Desktop Medicine and the Patient Centered Medical Home

Desktop Medicine and the Patient Centered Medical Home - CeHIA
Webinar Slides: 
Date: 
Thu, 03/10/2011

Date: Thursday, March 10th 2011, from 1:00 - 2:30pm ET
Presenters: Jason Karlawish is an Associate Professor of Medicine and Medical Ethics, and Senior Fellow of the Center for Bioethics and the Leonard Davis Institute of Health Economics at the University of Pennsylvania

Overview: A robust health information technology infrastructure is a central tenet of the patient-centered medical home model. Dr. Karlawish will present the concept of desktop medicine, a term that describes a new model of medicine which brings even greater focus on personalized, patient-centered care by fully integrating and extending information technology. Whereas the bedside model of medicine -- the model that dominated much of the 19th and 20th centuries -- emphasized a concept of disease based upon pathology in an individual, desktop medicine emphasizes the concept of disease as risk. Dr. Karlawish will focus on how desktop medicine impacts both medical research and practice. Just as bedside medicine necessitated the development of state-of-the-science, hospital based laboratories and physicians competent to use them, desktop medicine requires the broad dissemination of health information technology and the development of new skill sets and competencies for the health care team.

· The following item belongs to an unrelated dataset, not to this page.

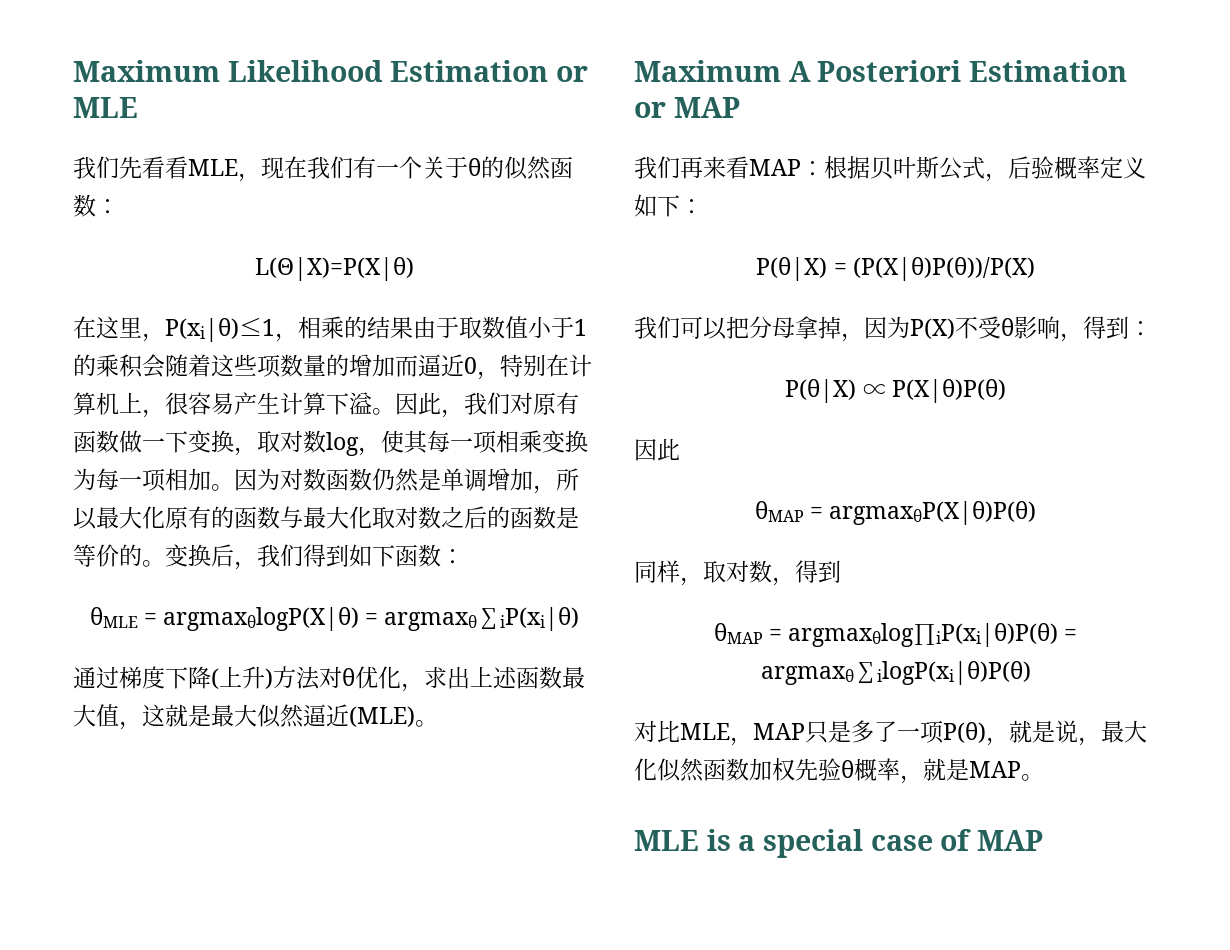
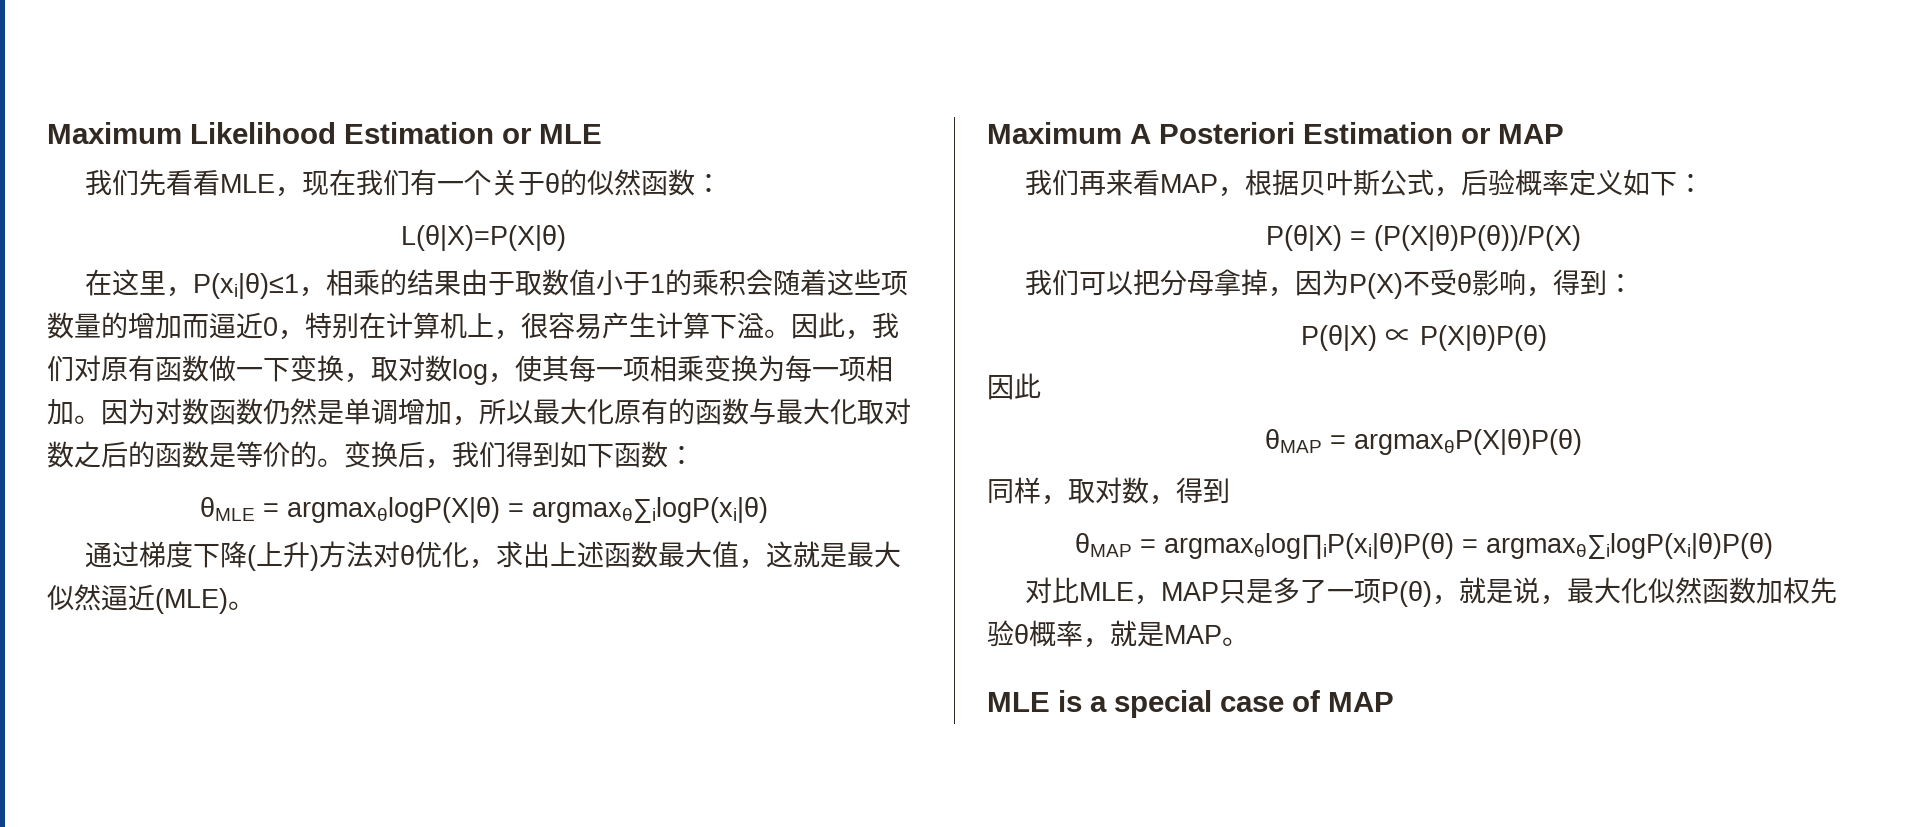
[255,257,414,281] L(Θ|X)=P(X|θ) -> [401,225,566,251] L(θ|X)=P(X|θ)
[384,607,580,631] argmaxθ∑iP(xi|θ) -> [531,497,768,523] argmaxθ∑ilogP(xi|θ)
[801,161,824,176] ： -> [1217,187,1245,197] ，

Biography: Jason Karlawish is an Associate Professor of Medicine and Medical Ethics, and Senior Fellow of the Center for Bioethics and the Leonard Davis Institute of Health Economics at the University of Pennsylvania. He serves on the Board of Directors of The Greenwall Foundation, the largest foundation dedicated to supporting research in bioethics. Doctor Karlawish’s research focuses on ethical and policy issues in human subjects research and the care of older adults, particularly those with late-life cognitive disorders such as Alzheimers Disease and Parkinsons Disease. His current work, with the support of a Robert Wood Johnson Foundation Investigator Award in Health Policy Research, is examining the clinical and policy implications of how risk is changing concepts of disease, medicine and aging.